The Mappings tab is the heart of Chromatics. It's where you decide what each of your devices does and how your lighting is laid out.

Chromatics uses a simple layer system: every device has a stack of layers, and each layer controls a specific piece of behaviour - a solid background colour, your HP bar, your cast bar, and so on. Higher layers paint over lower ones, exactly like layers in image editing software.

A default layer setup is already in place the first time you open Chromatics, so you have something working to build on.

Layer types

Chromatics supports three kinds of layers. See Layer Types for the full reference.

Base layer

The Base Layer always sits at the bottom of the stack. It covers every key or LED on your device and is usually used for a solid background colour or a whole-device effect like Reactive Weather or the Audio Visualizer. Each device has exactly one base layer - you can't add another, move it, or remove it.

Dynamic layer

Dynamic Layers are where most of the game-driven magic happens. They sit on top of the base layer and can be assigned to any subset of keys or LEDs you like - an HP bar across your function row, a job gauge across your number keys, keybind lighting across your ability keys.
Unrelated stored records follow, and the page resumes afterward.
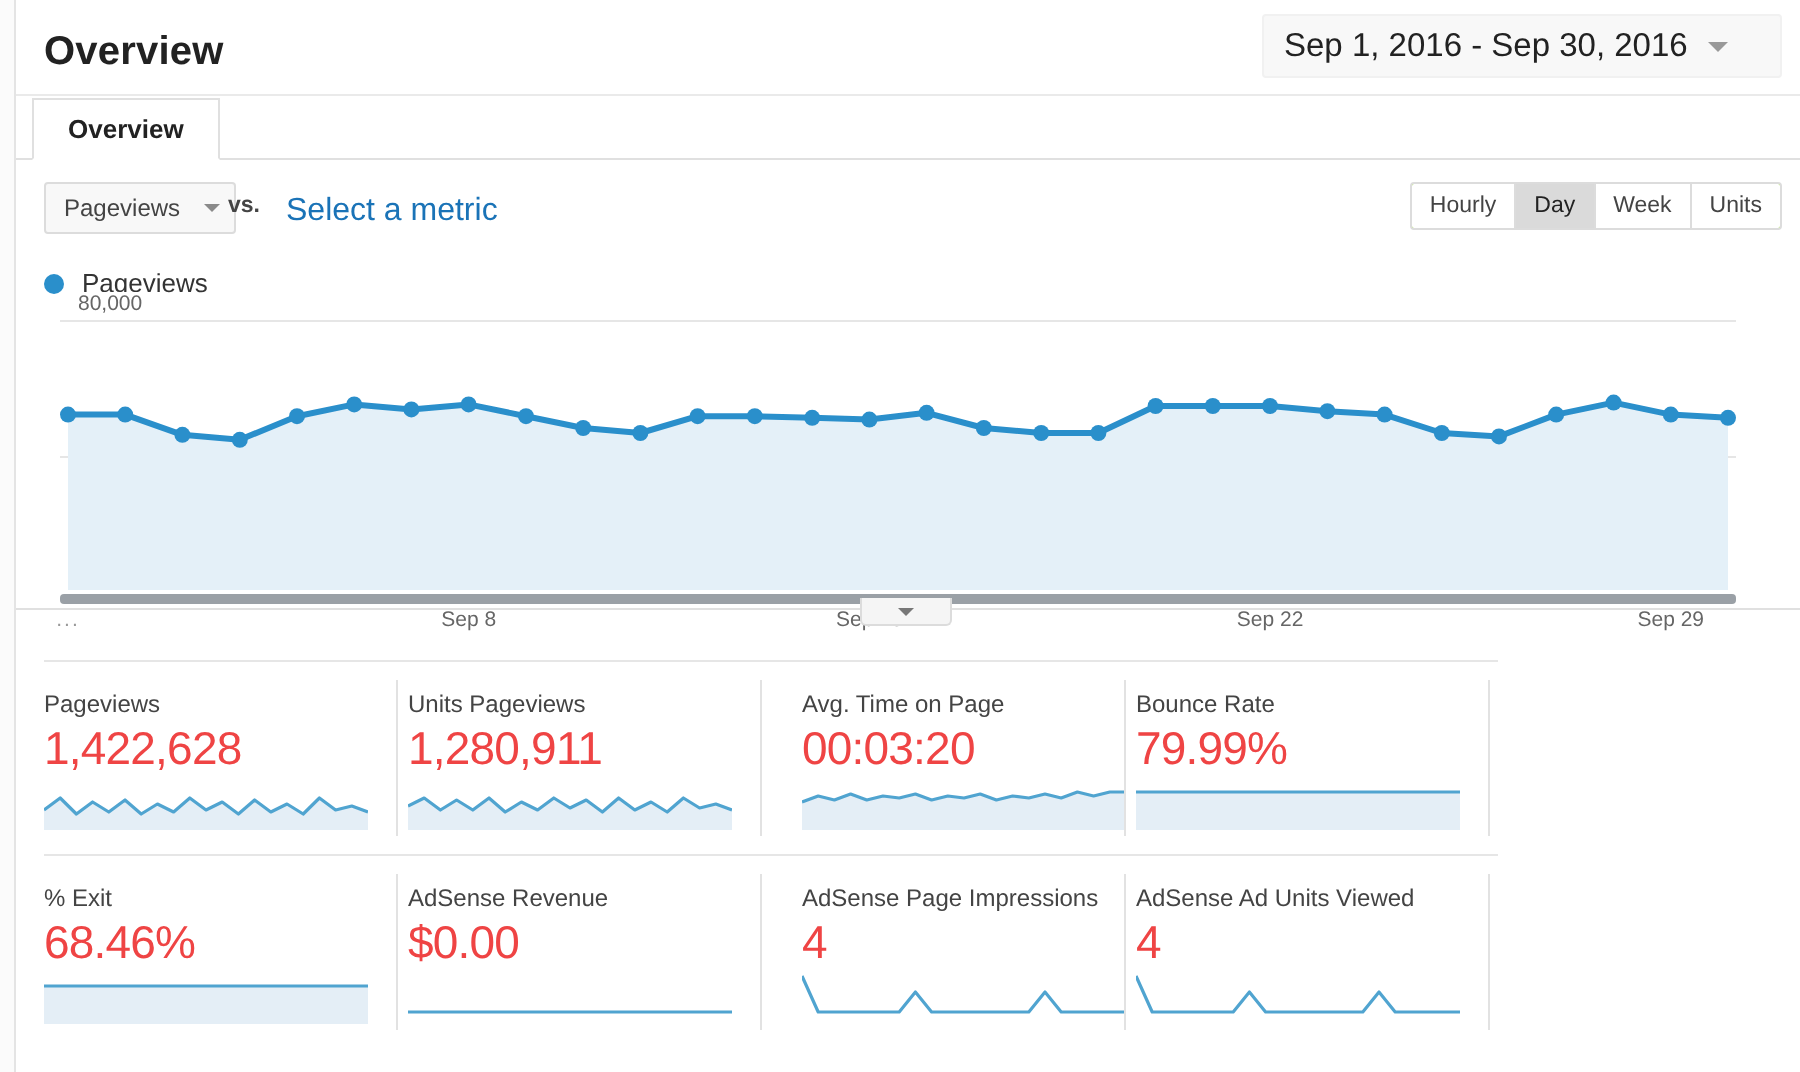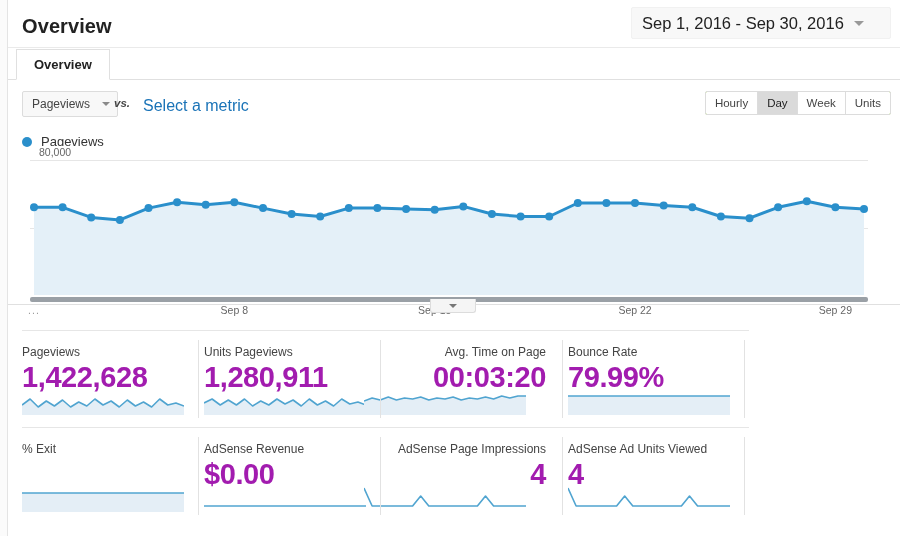--- a/index.html
+++ b/index.html
@@ -93,21 +93,21 @@
   }
   .metric-select-label { font-size: 12px; color: #444; }
   .sel-caret {
     margin-left: 12px; width: 0; height: 0;
     border-left: 4px solid transparent;
     border-right: 4px solid transparent;
     border-top: 4px solid #8a8a8a;
   }
   .vs-label {
     position: absolute; left: 106px; top: 17px;
-    font-size: 11.5px; font-weight: bold; color: #444; font-style: italic;
+    font-size: 11.5px; font-weight: bold; color: #444;
   }
   .select-metric-link {
     position: absolute; left: 135px; top: 17px;
     font-size: 16px; color: #1a73b7; cursor: pointer;
   }
   .granularity {
     position: absolute; right: 9px; top: 11px;
     display: flex;
     border: 1px solid #dcdcdc;
     border-radius: 2px;
@@ -191,32 +191,32 @@
   }
   .card {
     position: absolute; top: 1px;
     width: 182px; height: 96px;
     box-sizing: border-box;
     padding: 14px 0 0 0;
     cursor: pointer;
   }
   .card.c0 { left: 14px; }
   .card.c1 { left: 196px; }
-  .card.c2 { left: 356px; text-align: right; }
+  .card.c2 { left: 393px; }
   .card.c3 { left: 560px; }
   .card-divider {
     position: absolute; top: 10px;
     width: 1px; height: 78px; background: #e2e2e2;
   }
   .card-title {
     font-size: 12px; color: #444; margin: 0 0 2px 0;
     white-space: nowrap;
   }
   .card-value {
-    font-size: 29px; color: #a21caf; font-weight: bold;
+    font-size: 23px; color: #ef4444; font-weight: normal;
     letter-spacing: -.4px; line-height: 1.15;
   }
   .card-spark {
     position: absolute; left: 0; bottom: 12px;
     width: 162px; height: 28px;
   }
 </style>
 </head>
 <body>
 
@@ -362,20 +362,21 @@
               <path d="M0.0 9 L8.1 9 L16.2 9 L24.3 9 L32.4 9 L40.5 9 L48.6 9 L56.7 9 L64.8 9 L72.9 9 L81.0 9 L89.1 9 L97.2 9 L105.3 9 L113.4 9 L121.5 9 L129.6 9 L137.7 9 L145.8 9 L153.9 9 L162.0 9" fill="none" stroke="#50a4d0" stroke-width="1.6" stroke-linejoin="round"></path>
             </svg></div>
         </div>
         <div class="card-divider" style="left: 554px;"></div>
         <div class="card-divider" style="left: 736px;"></div>
       </div>
       <div class="card-row r2">
         <div class="row-rule"></div>
         <div class="card c0">
           <div class="card-title">% Exit</div>
+          <div class="card-value">68.46%</div>
           <div class="card-spark"><svg width="162" height="28">
               <path d="M0.0 9 L8.1 9 L16.2 9 L24.3 9 L32.4 9 L40.5 9 L48.6 9 L56.7 9 L64.8 9 L72.9 9 L81.0 9 L89.1 9 L97.2 9 L105.3 9 L113.4 9 L121.5 9 L129.6 9 L137.7 9 L145.8 9 L153.9 9 L162.0 9 L162 28 L0 28 Z" fill="#e4eef6"></path>
               <path d="M0.0 9 L8.1 9 L16.2 9 L24.3 9 L32.4 9 L40.5 9 L48.6 9 L56.7 9 L64.8 9 L72.9 9 L81.0 9 L89.1 9 L97.2 9 L105.3 9 L113.4 9 L121.5 9 L129.6 9 L137.7 9 L145.8 9 L153.9 9 L162.0 9" fill="none" stroke="#50a4d0" stroke-width="1.6" stroke-linejoin="round"></path>
             </svg></div>
         </div>
         <div class="card c1">
           <div class="card-title">AdSense Revenue</div>
           <div class="card-value">$0.00</div>
           <div class="card-spark"><svg width="162" height="28">
               <path d="M0.0 22 L8.1 22 L16.2 22 L24.3 22 L32.4 22 L40.5 22 L48.6 22 L56.7 22 L64.8 22 L72.9 22 L81.0 22 L89.1 22 L97.2 22 L105.3 22 L113.4 22 L121.5 22 L129.6 22 L137.7 22 L145.8 22 L153.9 22 L162.0 22" fill="none" stroke="#50a4d0" stroke-width="1.6" stroke-linejoin="round"></path>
You can stack as many dynamic layers as you want, reorder them, and enable or disable them individually.

Effect layer

The Effect Layer sits at the very top of the stack and covers the whole device. Quick flashes - such as the Duty Finder Bell and Damage Flash - use this layer so they show above everything else. Like the base layer, each device has exactly one effect layer and it cannot be moved or removed.

The enable toggle on the Effect Layer row is also a per-device master switch for everything on the Effects tab. Turn it off for a device and that device stops playing raid effects, the duty-finder bell, the damage flash, the cutscene animation, vegas mode, the startup and title-screen animations, and any reactive-weather animation overlays. The base layer (static colours, job class colours, weather colour, screen capture) and your dynamic layers (HP, target, keybinds, etc.) keep running normally on that device.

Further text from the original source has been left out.